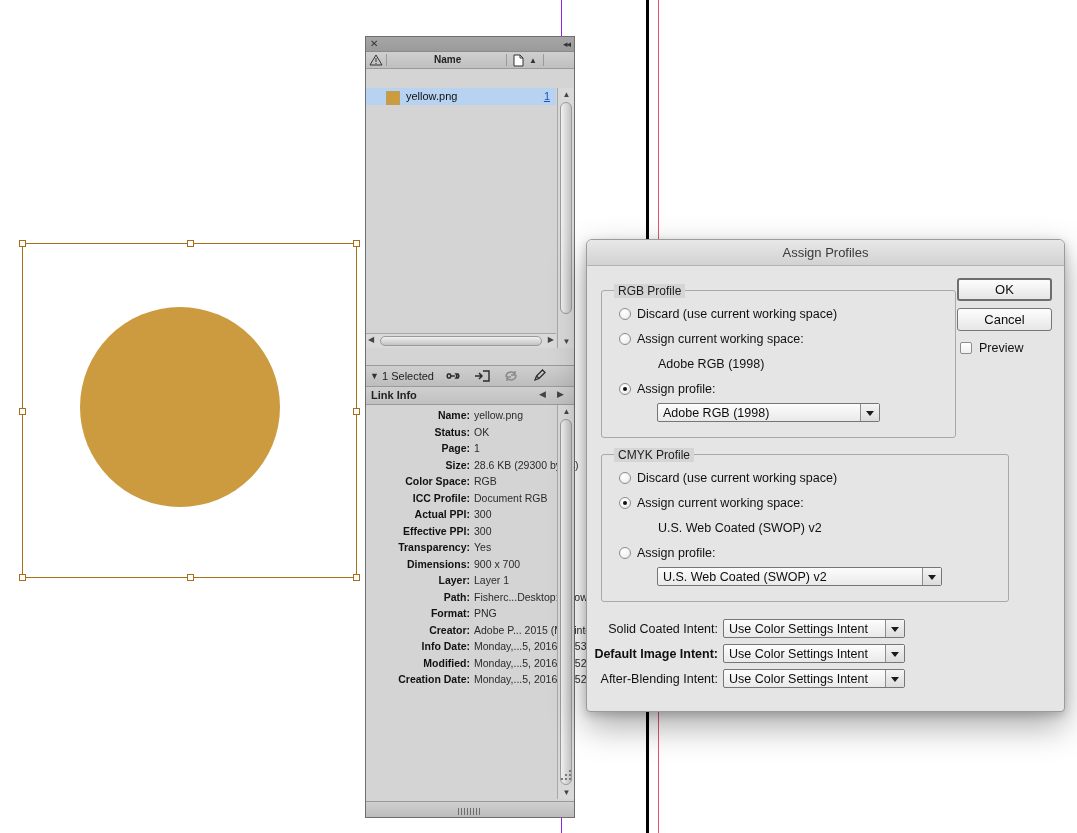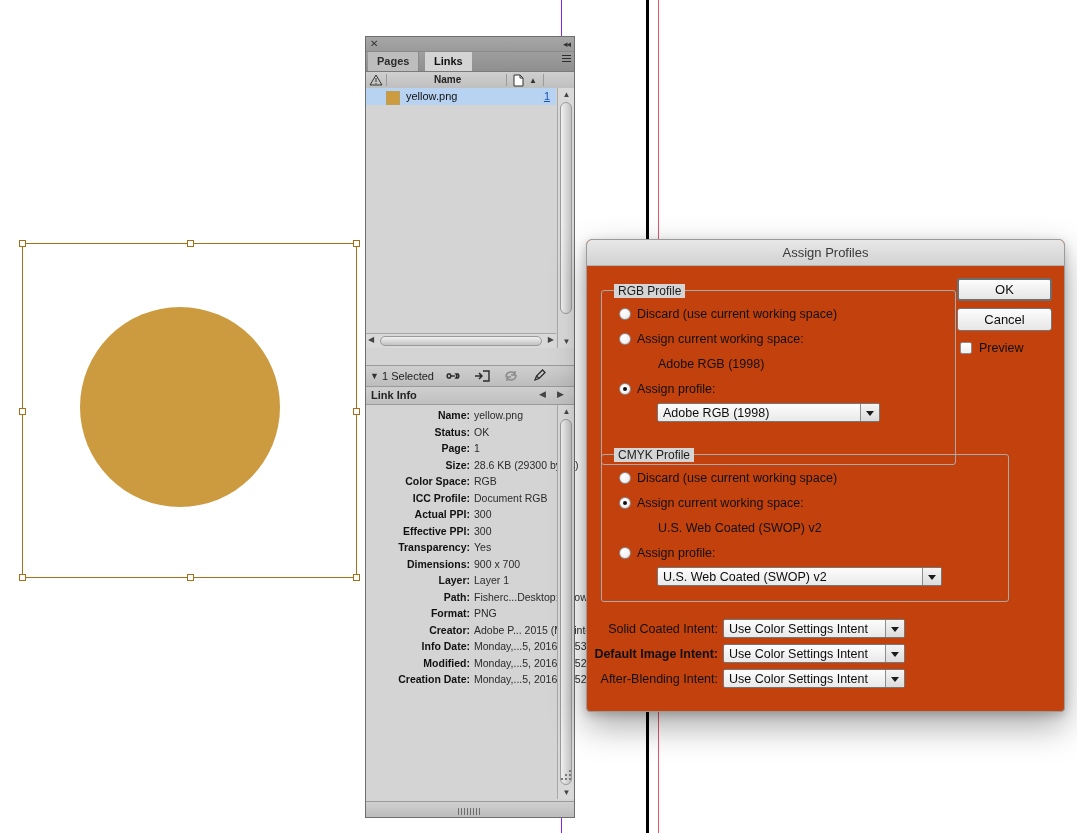--- a/index.html
+++ b/index.html
@@ -164,21 +164,21 @@
     border-top: 1px solid #9a9a9a;
   }
   .grip { position: absolute; left: 50%; transform: translateX(-50%); top: 3px; }
   .grip i { display: inline-block; width: 1px; height: 7px; background: #6d6d6d; margin-right: 2px; }
   .resize-grip { position: absolute; right: 3px; bottom: 19px; width: 12px; height: 12px; }
   .resize-grip i { position: absolute; width: 2px; height: 2px; background: #7a7a7a; }
 
   
   .dialog {
     position: absolute; left: 586px; top: 239px; width: 479px; height: 473px;
-    background: #c2410c;
+    background: #e5e5e5;
     border: 1px solid #9b9b9b;
     border-radius: 6px 6px 4px 4px;
     box-sizing: border-box;
     box-shadow: 0 14px 34px rgba(0,0,0,0.34), 0 3px 10px rgba(0,0,0,0.18);
   }
   .dlg-title {
     height: 25px; line-height: 25px; text-align: center;
     font-size: 13px; color: #3a3a3a;
     background: linear-gradient(#e8e8e8,#d2d2d2);
     border-bottom: 1px solid #b2b2b2;
@@ -273,27 +273,20 @@
   <div class="guide-v" style="left:646px;width:3px;background:#000;"></div>
   <div class="guide-v" style="left:658px;background:#e8536a;"></div>
 
   <div class="panel">
 
     <div class="panel-titlebar">
       <span class="panel-close">✕</span>
       <span class="panel-collapse">◂◂</span>
     </div>
 
-    <div class="tabbar">
-      <div class="tab inactive">Pages</div>
-      <div class="tab active">Links</div>
-      <div class="panel-menu">
-        <span class="bars"><i></i><i></i><i></i></span>
-      </div>
-    </div>
 
     <div class="col-head">
       <svg class="col-warn" viewBox="0 0 14 12">
         <path d="M7 1 L13 11 L1 11 Z" fill="none" stroke="#333" stroke-width="1"></path>
         <rect x="6.5" y="4" width="1" height="4" fill="#333"></rect>
         <rect x="6.5" y="9" width="1" height="1" fill="#333"></rect>
       </svg>
       <div class="col-sep" style="left:20px;"></div>
       <span class="col-name">Name</span>
       <div class="col-sep" style="left:140px;"></div>
@@ -447,21 +440,21 @@
       <span class="grip">
         <i></i><i></i><i></i><i></i><i></i><i></i><i></i><i></i>
       </span>
     </div>
   </div>
 
   <div class="dialog">
 
     <div class="dlg-title">Assign Profiles</div>
 
-    <div class="group" style="left:14px;top:50px;width:355px;height:175px;">
+    <div class="group" style="left:14px;top:50px;width:355px;height:148px;">
       <span class="group-title">RGB Profile</span>
 
       <div class="radio-row" style="left:17px;top:16px;">
         <span class="radio"></span>
         <span class="radio-lbl">Discard (use current working space)</span>
       </div>
 
       <div class="radio-row" style="left:17px;top:41px;">
         <span class="radio"></span>
         <span class="radio-lbl">Assign current working space:</span>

------------------------------------------------------------------------

WHAT TO WORK ON: Leaving out every picture, repeat exactly the lines of the records from the start through the line that has "-273,27 +273,20 @@".

RESULT BELOW:
--- a/index.html
+++ b/index.html
@@ -164,21 +164,21 @@
     border-top: 1px solid #9a9a9a;
   }
   .grip { position: absolute; left: 50%; transform: translateX(-50%); top: 3px; }
   .grip i { display: inline-block; width: 1px; height: 7px; background: #6d6d6d; margin-right: 2px; }
   .resize-grip { position: absolute; right: 3px; bottom: 19px; width: 12px; height: 12px; }
   .resize-grip i { position: absolute; width: 2px; height: 2px; background: #7a7a7a; }
 
   
   .dialog {
     position: absolute; left: 586px; top: 239px; width: 479px; height: 473px;
-    background: #c2410c;
+    background: #e5e5e5;
     border: 1px solid #9b9b9b;
     border-radius: 6px 6px 4px 4px;
     box-sizing: border-box;
     box-shadow: 0 14px 34px rgba(0,0,0,0.34), 0 3px 10px rgba(0,0,0,0.18);
   }
   .dlg-title {
     height: 25px; line-height: 25px; text-align: center;
     font-size: 13px; color: #3a3a3a;
     background: linear-gradient(#e8e8e8,#d2d2d2);
     border-bottom: 1px solid #b2b2b2;
@@ -273,27 +273,20 @@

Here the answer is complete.